Dear AFNI experts,
My goal is to create whole-brain statistical maps for the interaction of brain data between two groups of individuals who received a different treatment and were scanned pre- and post-treatment. I’d like to see how the brain changed differentially between treatments.
I am not an expert in this aspect of AFNI and I see that there appear to be many options to do this, including 3dANOVA2, 3dMEMA, 3dLME, and perhaps others.
What would you suggest?
Dreaming of AFNI,
Matthew
Matthew,
So you have a 2 x 2 design with a between-subjects factor (two groups) and a within-subject factor (two conditions). Questions:
Dear Gang,
Thank you for your quick response! Here are answers to your questions:
1) Any missing data?
No missing data
2) Equal number of subjects across the two groups?

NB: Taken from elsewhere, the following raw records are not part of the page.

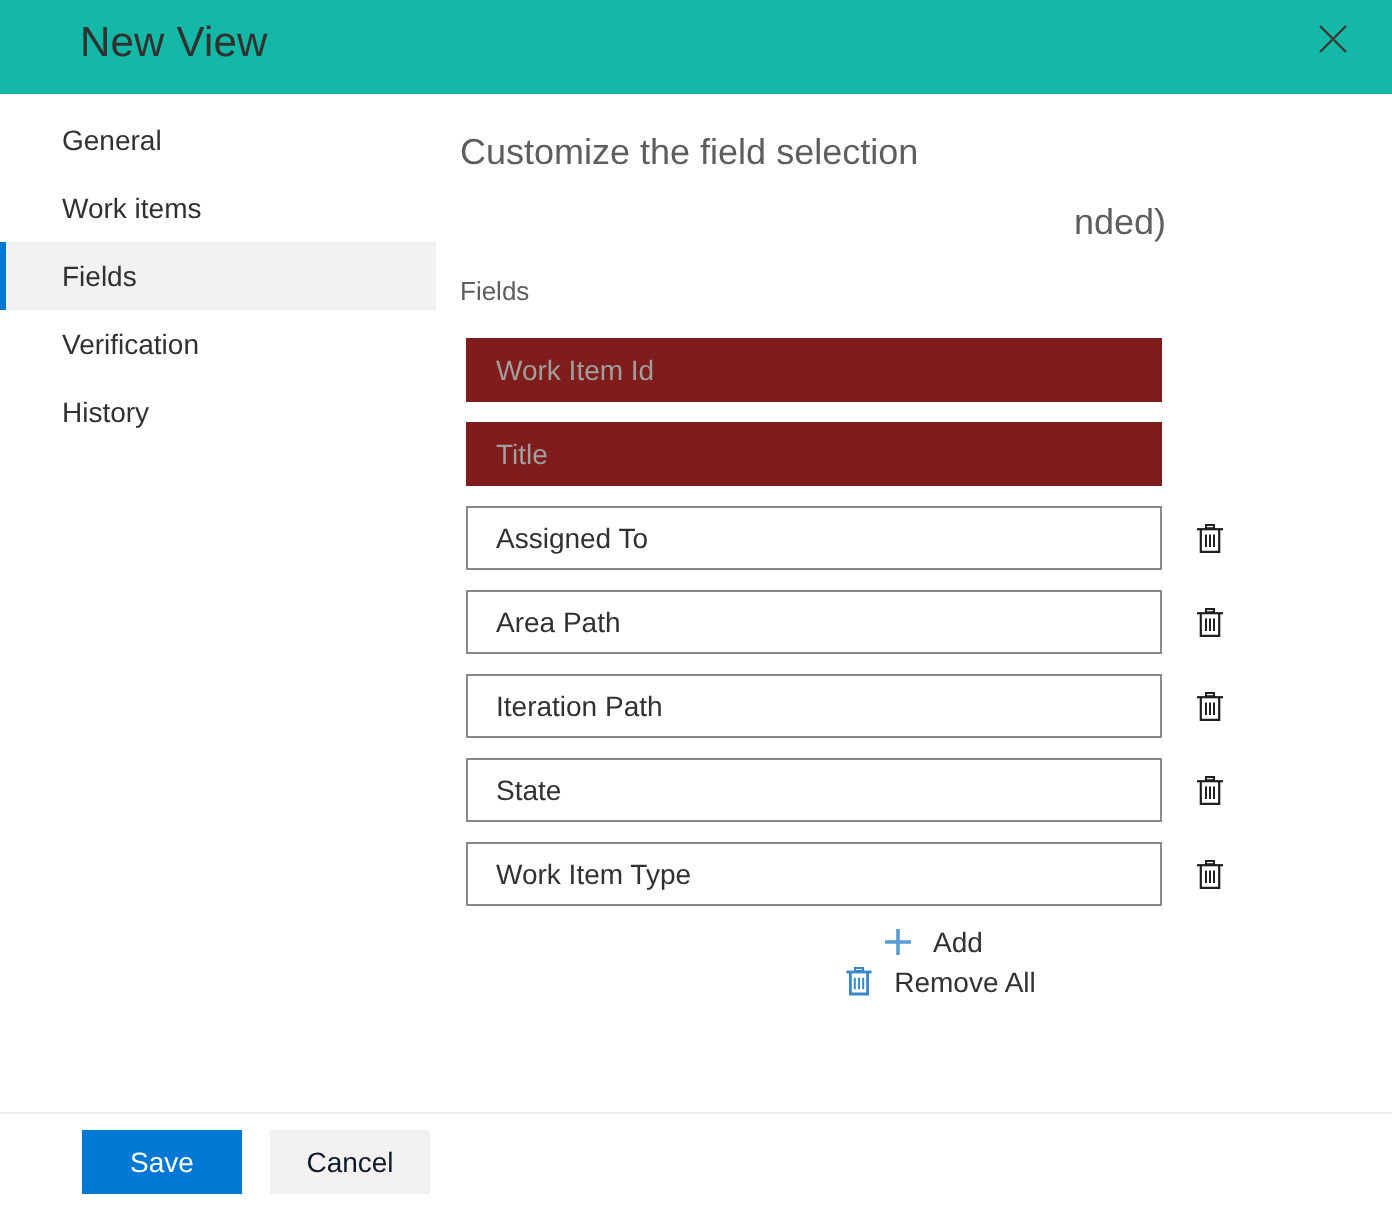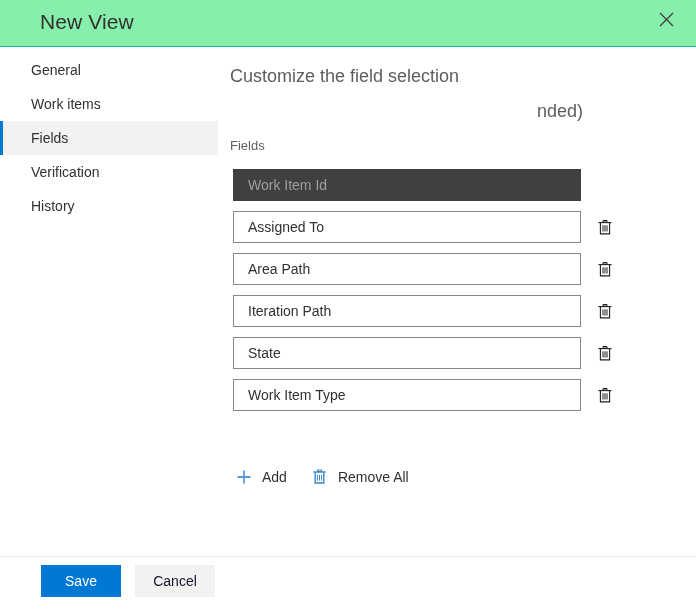--- a/index.html
+++ b/index.html
@@ -23,7 +23,7 @@
     left: 0; top: 0;
     width: 696px; height: 47px;
     border-bottom: 1px solid #14b8a6;
-    background: #86efac;
+    background: #14b8a6;
   }
   .dialog-title {
     position: absolute;

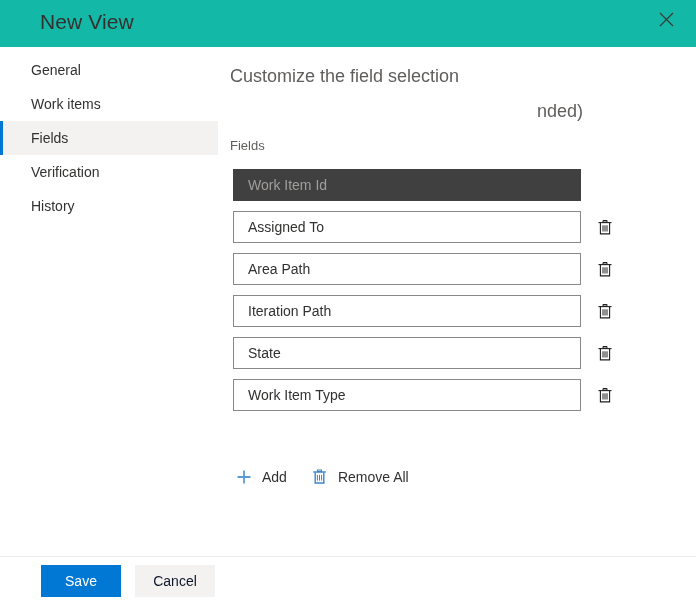--- a/index.html
+++ b/index.html
@@ -148,7 +148,7 @@
     overflow: hidden;
   }
   .field-box.disabled {
-    background: #404040;
+    background: #7f1d1d;
     border: 1px solid transparent;
     color: #a19f9d;
   }

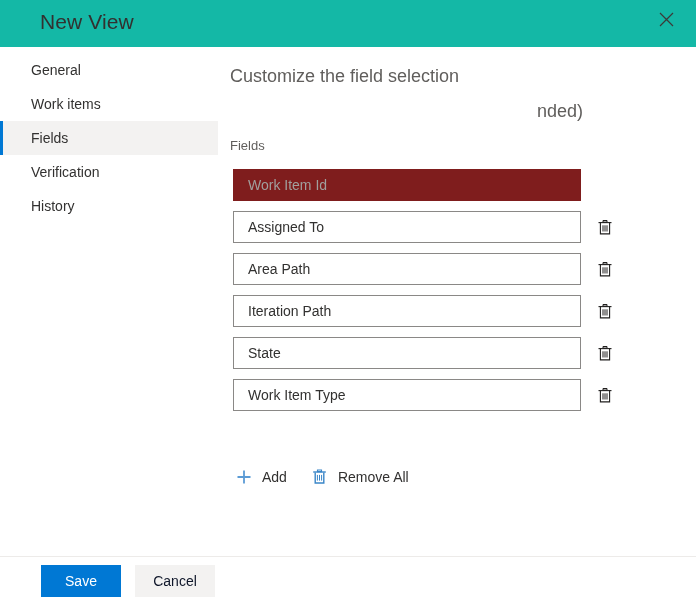--- a/index.html
+++ b/index.html
@@ -276,6 +276,9 @@
           <div class="field-box disabled">Work Item Id</div>
         </div>
 
+        <div class="field-row">
+          <div class="field-box disabled">Title</div>
+        </div>
 
         <div class="field-row">
           <div class="field-box">Assigned To</div>

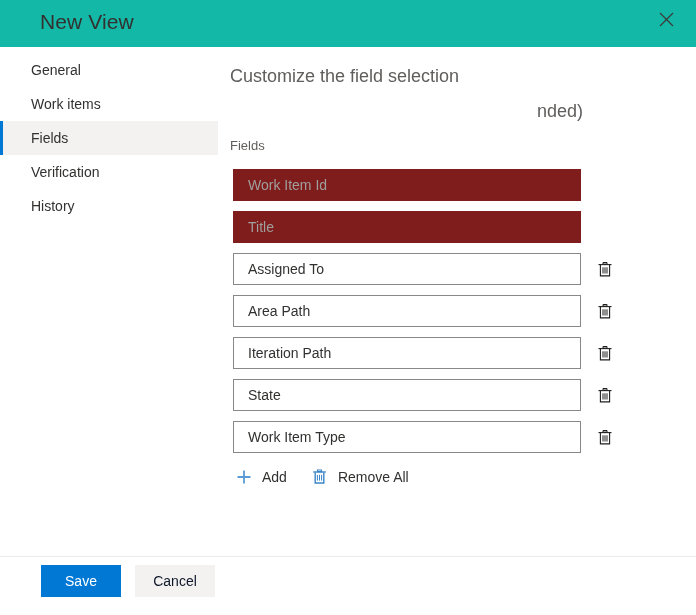--- a/index.html
+++ b/index.html
@@ -170,6 +170,7 @@
     width: 478px; height: 32px;
     display: flex;
     align-items: center;
+    flex-direction: column;
   }
   .action-btn {
     display: flex;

The groups are unequal in size, something like 18 and 14
3) Do you have t-statistic available for each effect estimate (beta)?
I was planning to run the model on z-score maps that were converted from pearson correlation maps. That is, I am interested in seeing how “resting-state functional connectivity” changes differentially based on treatment.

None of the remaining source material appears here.